🤖 AI Summary
This work proposes a network-oriented modeling and control framework for metasurfaces, treating them as wave-routing components within wireless communication systems. Inspired by network layering principles, the approach leverages graph theory to model multi-metasurface systems and integrates heuristic and path-search algorithms to optimize control strategies. Innovatively mapping the metasurface control problem onto a network-layer architecture, the framework establishes a standardized interface compatible with Omnet++ simulation and seamless integration into communication system workflows. By unifying networked control methodologies for metasurfaces, the proposed framework demonstrates significant potential in enhancing data rates, energy efficiency, privacy preservation, and environmental awareness, thereby laying a foundational groundwork for AI-driven intelligent networks of the future.
📝 Abstract
Metasurfaces have emerged as transformative electromagnetic structures for wireless communications, enabling the real-time control over wave propagation, yielding potential for improved data rates, privacy, energy efficiency and even precise environmental sensing. This tutorial offers a perspective on controlling metasurfaces by treating them as components of a larger networked system.
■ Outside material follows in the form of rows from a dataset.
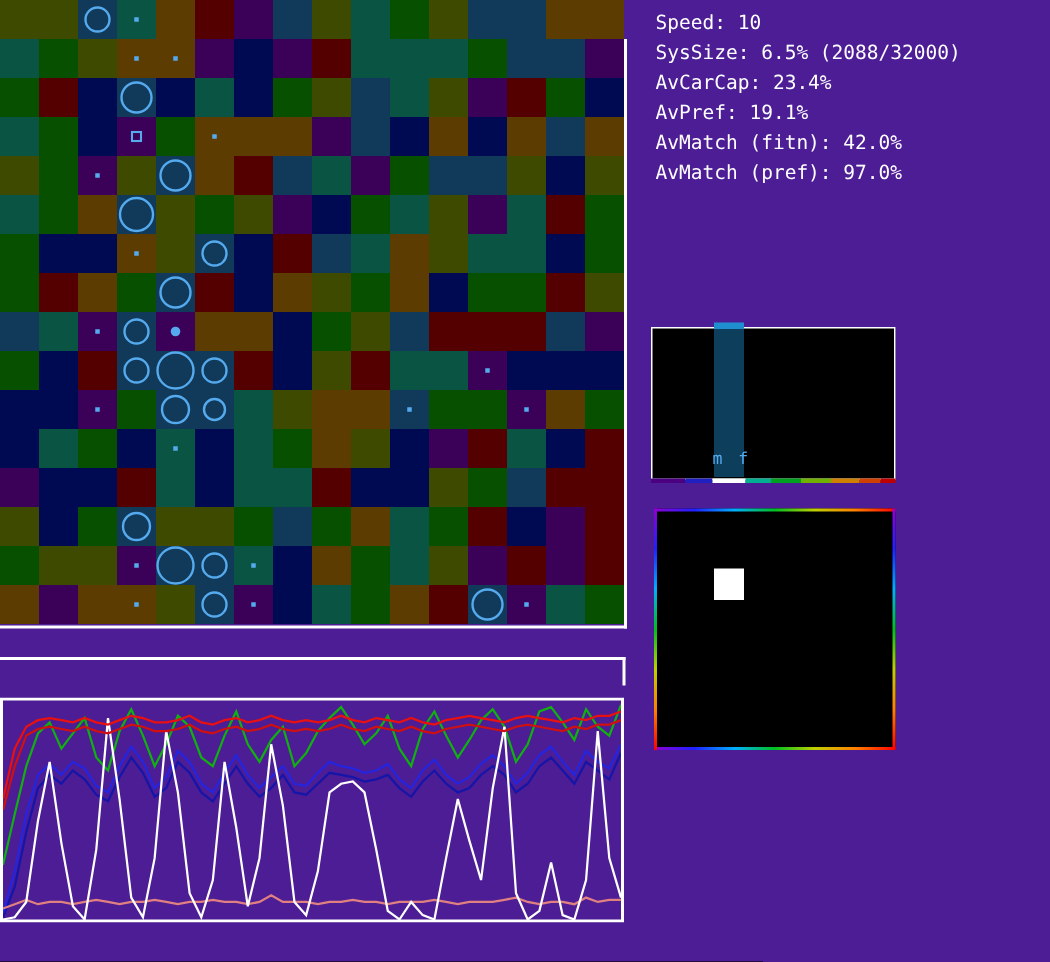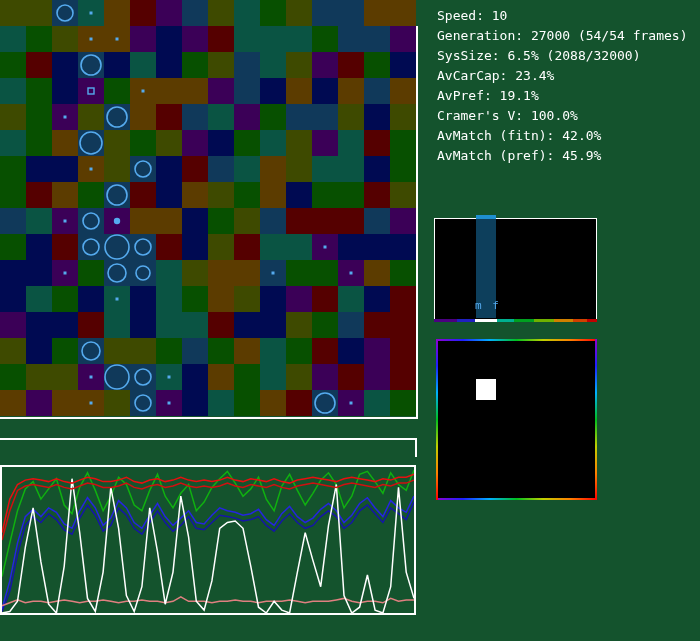"Speed: 10" #root { background: #14532d -> #4c1d95 }
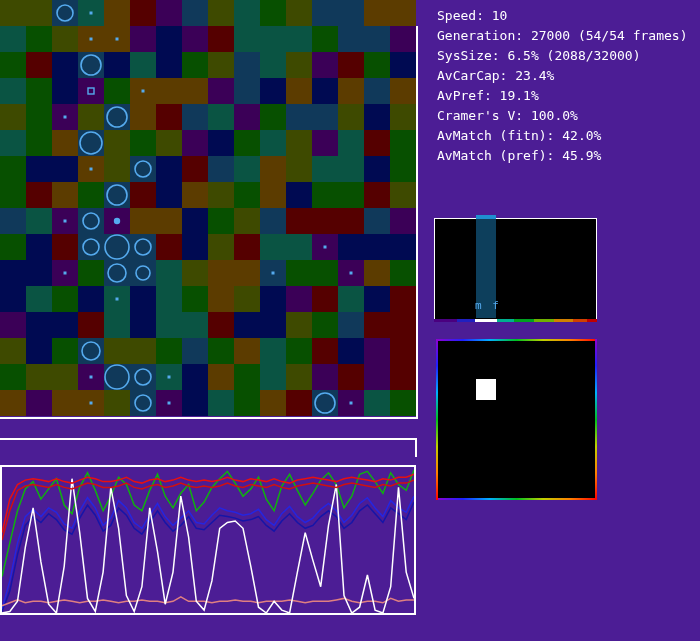"Generation: 27000 (54/54 frames)" div { html: <div>Generation: 27000 (54/54 frames)</div> -> none }
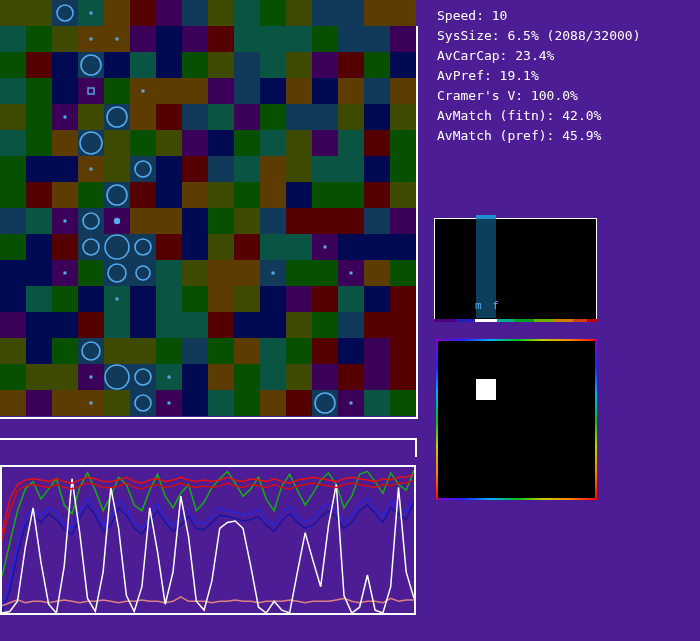"Cramer's V: 100.0%" div { html: <div>Cramer's V: 100.0%</div> -> none }
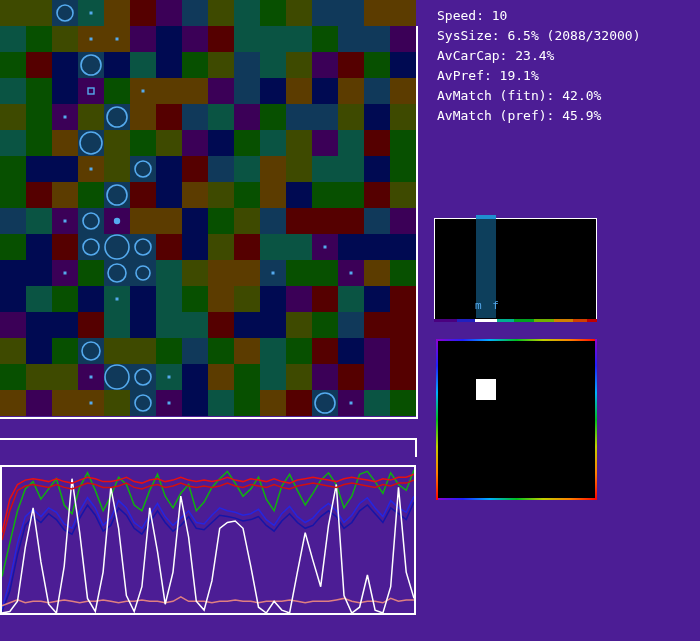"AvMatch (pref): 45.9%" div { text: 45.9% -> 97.0% }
Towards this end, we first review the physical principles of metasurfaces and their various applications, followed by an exploration of manufacturing approaches for creating these structures. Then, aligning with standard network layer concepts, we describe the modeling of metasurfaces as wave routers, enabling us to describe systems of metasurfaces using graph theory. This approach enables the development of a performance objective framework for optimizing these systems, while classes of heuristic and path-finding-driven algorithms are discussed as practical solvers. The paper also examines the integration of metasurfaces with communication systems, by presenting their overall workflow, discussing its relation to ongoing standardization efforts, as well as defining a context for their integration to network simulators, using Omnet++ as a driving example. Finally, the paper explores future directions for research in this field, identifying graph-theoretic, standardization and integration challenges, relating to several networking disciplines including AI-driven applications.